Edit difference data
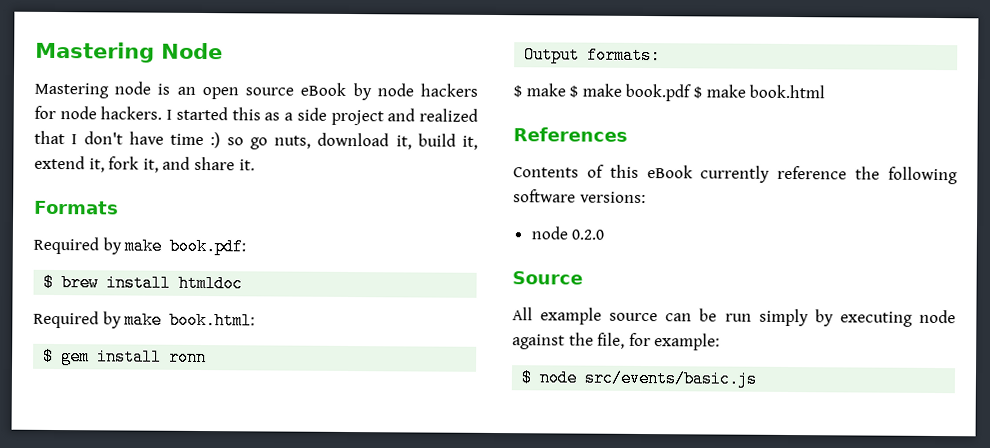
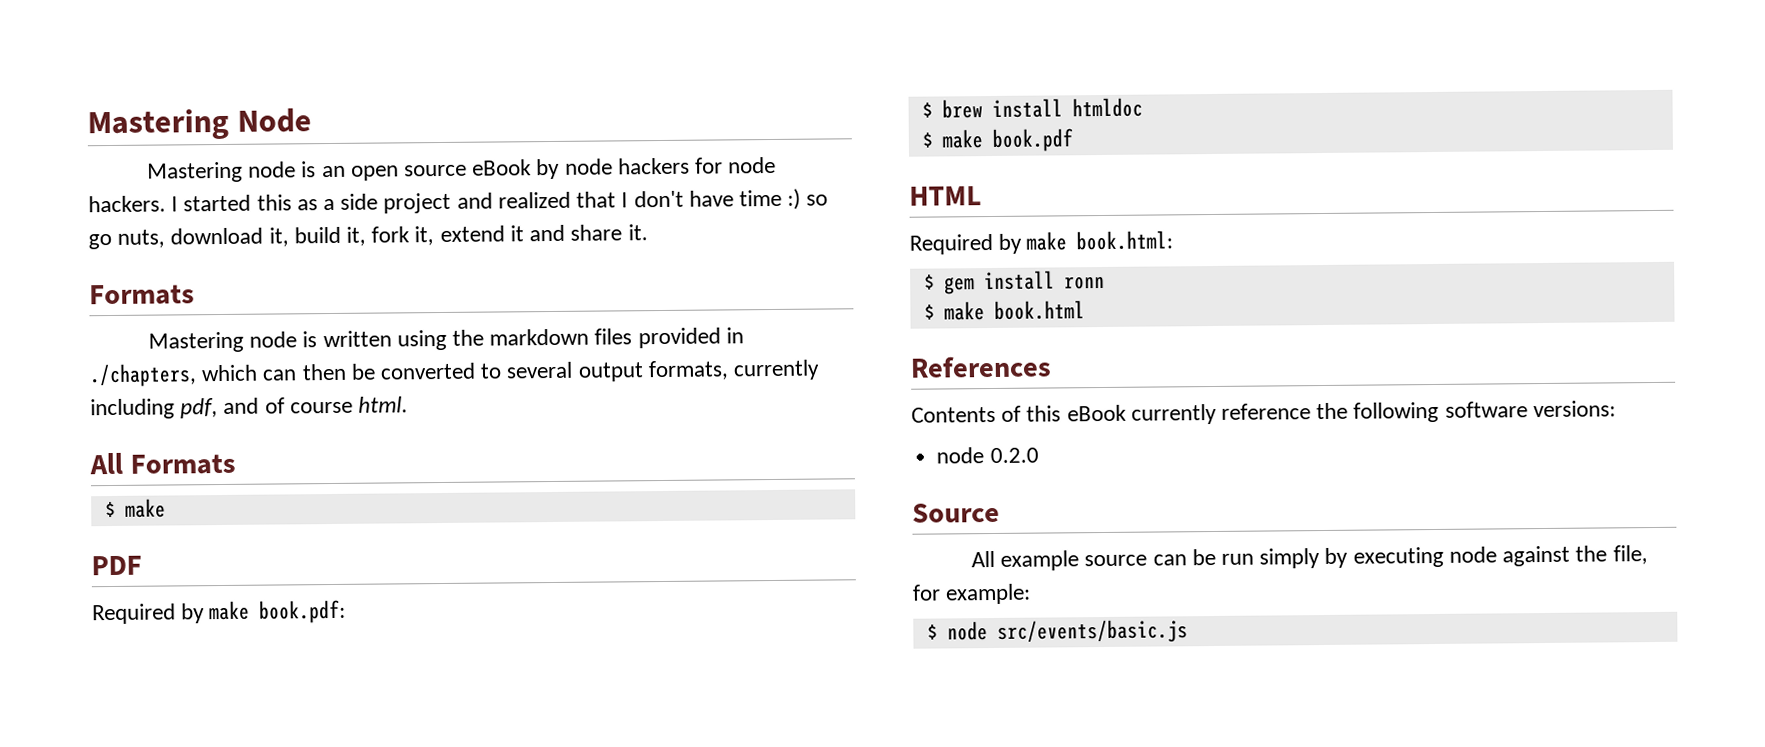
[34,155,159,173] extend it, fork it, -> [371,225,524,246] fork it, extend it
(119, 207) none -> [147,327,744,353] [89,359,821,388] [90,396,409,420] [89,452,236,475] [104,498,166,518] [91,555,142,576] // Mastering node is written using the markdown files provided in ./chapters, which can then be converted to several output formats, currently including pdf, and of course html. // All Formats // $ make // PDF
(244, 283) none -> [921,128,1073,152] [909,186,982,206] // $ make book.pdf // HTML
[524,46,662,65] [513,83,692,102] Output formats: // $ make $ make book.pdf -> (1105, 282) none

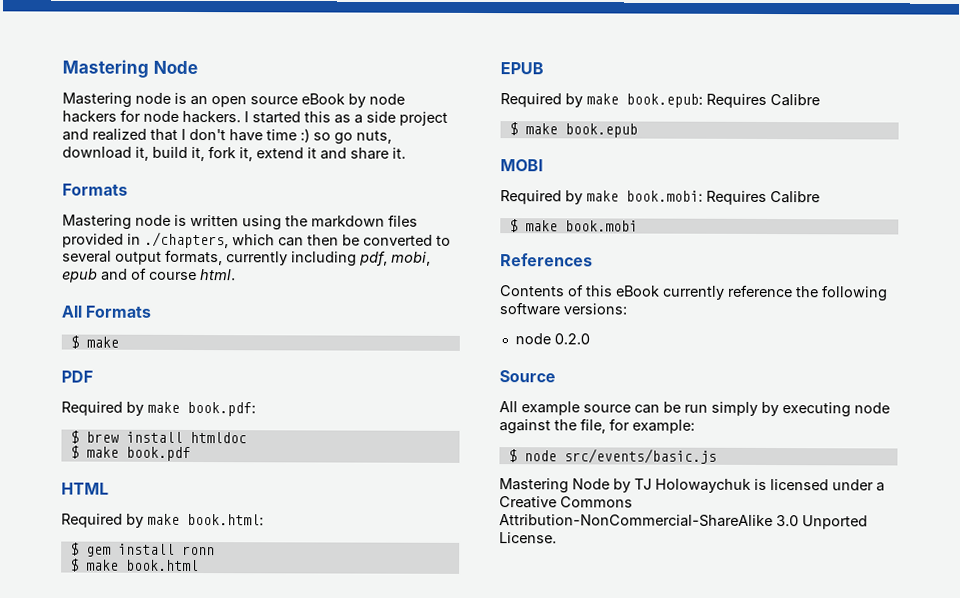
(219, 408) none -> [391,251,431,266] [62,268,98,283] mobi, epub
(1085, 310) none -> [500,62,544,75] [500,93,820,108] [508,122,638,138] [500,159,544,172] [500,190,820,205] [508,219,638,233] // EPUB // Required by make book.epub: Requires Calibre // $ make book.epub // MOBI // Required by make book.mobi: Requires Calibre // $ make book.mobi
(1188, 631) none -> [499,478,885,494] [499,496,633,509] [499,514,868,530] [499,532,557,544] // Mastering Node by TJ Holowaychuk is licensed under a Creative Commons Attribution-NonCommercial-ShareAlike 3.0 Unported License.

EXERCISE REQUIREMENTS
Where a line of the data above includes "make", copy that line.

ANSWER FOR THE TASK
(119, 207) none -> [147,327,744,353] [89,359,821,388] [90,396,409,420] [89,452,236,475] [104,498,166,518] [91,555,142,576] // Mastering node is written using the markdown files provided in ./chapters, which can then be converted to several output formats, currently including pdf, and of course html. // All Formats // $ make // PDF
(244, 283) none -> [921,128,1073,152] [909,186,982,206] // $ make book.pdf // HTML
[524,46,662,65] [513,83,692,102] Output formats: // $ make $ make book.pdf -> (1105, 282) none
(1085, 310) none -> [500,62,544,75] [500,93,820,108] [508,122,638,138] [500,159,544,172] [500,190,820,205] [508,219,638,233] // EPUB // Required by make book.epub: Requires Calibre // $ make book.epub // MOBI // Required by make book.mobi: Requires Calibre // $ make book.mobi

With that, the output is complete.